Before installing their new system, it took operators six hours to generate one report for the Alaska DEC – a task that had to be repeated five times per month, at an annual cost of $18,000. Now, the plant can produce a report in minutes. “Using the FactoryTalk software to pull data eases operators’ daily decisions and helps them to see trends more quickly and more accurately,” said Parkinson.
The plant is required to keep seven years of data on their system, which overworked their original system and caused it to break down when it reached capacity. This typically happened once each quarter and cost the plant $20,000 annually in maintenance costs alone. With FactoryTalk software, the plant can easily store 25 years of data and has eliminated unplanned maintenance and downtime due to reporting.
The plant is now achieving a high level of reporting accuracy, easily producing 24-hour trend reports on water temperatures and levels for each reservoir. At a glance, operators can now see exactly how much water has been used over the past 24 hours, and can detect and locate abnormal conditions quickly and make necessary adjustments. This has reduced the amount of treated water the plant has to dump to keep water flowing and has allowed operators to detect and address turbidity increases before they exceed maximum requirements.
Steam plant operators also have better visibility into the alarm system. For example, if an alarm shows a leak in a water main, they can now track the exact location and timing of it. This helps determine if the issue needs to be addressed immediately or if it can wait for the on-site water treatment staff to return.
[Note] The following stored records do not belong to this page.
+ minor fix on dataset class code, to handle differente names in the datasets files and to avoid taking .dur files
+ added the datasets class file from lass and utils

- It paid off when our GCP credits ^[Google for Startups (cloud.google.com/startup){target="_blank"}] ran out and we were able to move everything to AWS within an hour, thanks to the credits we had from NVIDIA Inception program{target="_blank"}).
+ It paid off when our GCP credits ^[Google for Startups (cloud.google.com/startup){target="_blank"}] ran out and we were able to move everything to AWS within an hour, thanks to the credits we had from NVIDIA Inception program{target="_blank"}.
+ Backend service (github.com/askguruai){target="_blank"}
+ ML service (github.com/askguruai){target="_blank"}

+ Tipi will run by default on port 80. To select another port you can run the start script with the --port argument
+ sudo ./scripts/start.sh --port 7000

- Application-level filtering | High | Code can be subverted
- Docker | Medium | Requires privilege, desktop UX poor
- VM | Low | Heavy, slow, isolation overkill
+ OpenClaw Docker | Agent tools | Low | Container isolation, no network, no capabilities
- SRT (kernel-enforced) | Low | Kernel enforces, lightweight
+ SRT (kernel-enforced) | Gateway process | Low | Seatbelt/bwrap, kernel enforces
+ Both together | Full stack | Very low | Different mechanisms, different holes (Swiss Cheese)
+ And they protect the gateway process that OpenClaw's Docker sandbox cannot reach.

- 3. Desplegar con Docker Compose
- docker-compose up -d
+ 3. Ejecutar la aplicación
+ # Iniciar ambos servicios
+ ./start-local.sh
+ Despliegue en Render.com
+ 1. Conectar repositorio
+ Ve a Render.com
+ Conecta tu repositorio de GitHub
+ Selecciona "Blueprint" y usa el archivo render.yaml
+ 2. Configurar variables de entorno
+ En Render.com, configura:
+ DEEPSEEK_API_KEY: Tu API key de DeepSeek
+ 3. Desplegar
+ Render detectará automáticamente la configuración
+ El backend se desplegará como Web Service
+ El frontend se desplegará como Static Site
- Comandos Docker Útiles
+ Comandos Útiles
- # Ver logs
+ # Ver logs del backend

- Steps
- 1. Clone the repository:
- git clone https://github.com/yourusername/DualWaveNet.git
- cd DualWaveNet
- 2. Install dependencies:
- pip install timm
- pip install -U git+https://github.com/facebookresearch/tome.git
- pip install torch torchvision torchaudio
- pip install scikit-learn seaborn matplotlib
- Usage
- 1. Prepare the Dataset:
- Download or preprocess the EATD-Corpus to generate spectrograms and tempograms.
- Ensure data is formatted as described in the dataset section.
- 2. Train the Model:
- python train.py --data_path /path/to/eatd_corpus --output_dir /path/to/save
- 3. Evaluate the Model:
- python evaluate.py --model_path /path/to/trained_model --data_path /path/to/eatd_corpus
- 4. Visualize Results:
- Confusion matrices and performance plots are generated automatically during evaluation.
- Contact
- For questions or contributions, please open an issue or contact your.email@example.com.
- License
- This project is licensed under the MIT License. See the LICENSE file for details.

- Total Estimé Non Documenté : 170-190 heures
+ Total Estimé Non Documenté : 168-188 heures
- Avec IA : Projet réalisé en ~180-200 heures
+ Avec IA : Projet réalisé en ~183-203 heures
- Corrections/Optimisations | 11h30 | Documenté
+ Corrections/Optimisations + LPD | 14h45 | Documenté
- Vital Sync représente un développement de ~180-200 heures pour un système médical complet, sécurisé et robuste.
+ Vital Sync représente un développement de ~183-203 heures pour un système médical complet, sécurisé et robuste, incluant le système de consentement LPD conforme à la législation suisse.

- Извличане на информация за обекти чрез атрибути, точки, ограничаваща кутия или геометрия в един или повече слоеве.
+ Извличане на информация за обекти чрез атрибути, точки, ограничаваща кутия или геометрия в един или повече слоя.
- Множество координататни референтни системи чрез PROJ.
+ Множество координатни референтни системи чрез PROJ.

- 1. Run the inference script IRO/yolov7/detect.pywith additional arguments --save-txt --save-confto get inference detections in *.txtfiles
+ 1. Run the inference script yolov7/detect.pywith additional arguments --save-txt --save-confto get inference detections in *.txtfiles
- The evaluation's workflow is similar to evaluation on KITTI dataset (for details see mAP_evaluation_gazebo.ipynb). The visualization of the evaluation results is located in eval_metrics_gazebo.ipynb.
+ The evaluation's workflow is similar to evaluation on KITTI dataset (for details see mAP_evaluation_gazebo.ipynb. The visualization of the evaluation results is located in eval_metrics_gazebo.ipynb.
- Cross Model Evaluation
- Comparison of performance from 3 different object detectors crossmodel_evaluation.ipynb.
“With an updated automation system, we helped improve reporting capabilities at the water treatment plant, which helps protect water quality,” said Parkinson. “Today the plant is operating more efficiently with improved diagnostic capabilities – all while using fewer resources.”Operators can click on a filter to access a filter detail screen. From here, filter performance information is displayed directly from FactoryTalk® Historian software.
The results mentioned above are specific to Dowland-Bach’s use of Rockwell Automation products and services in conjunction with other products. Specific results may vary for other customers.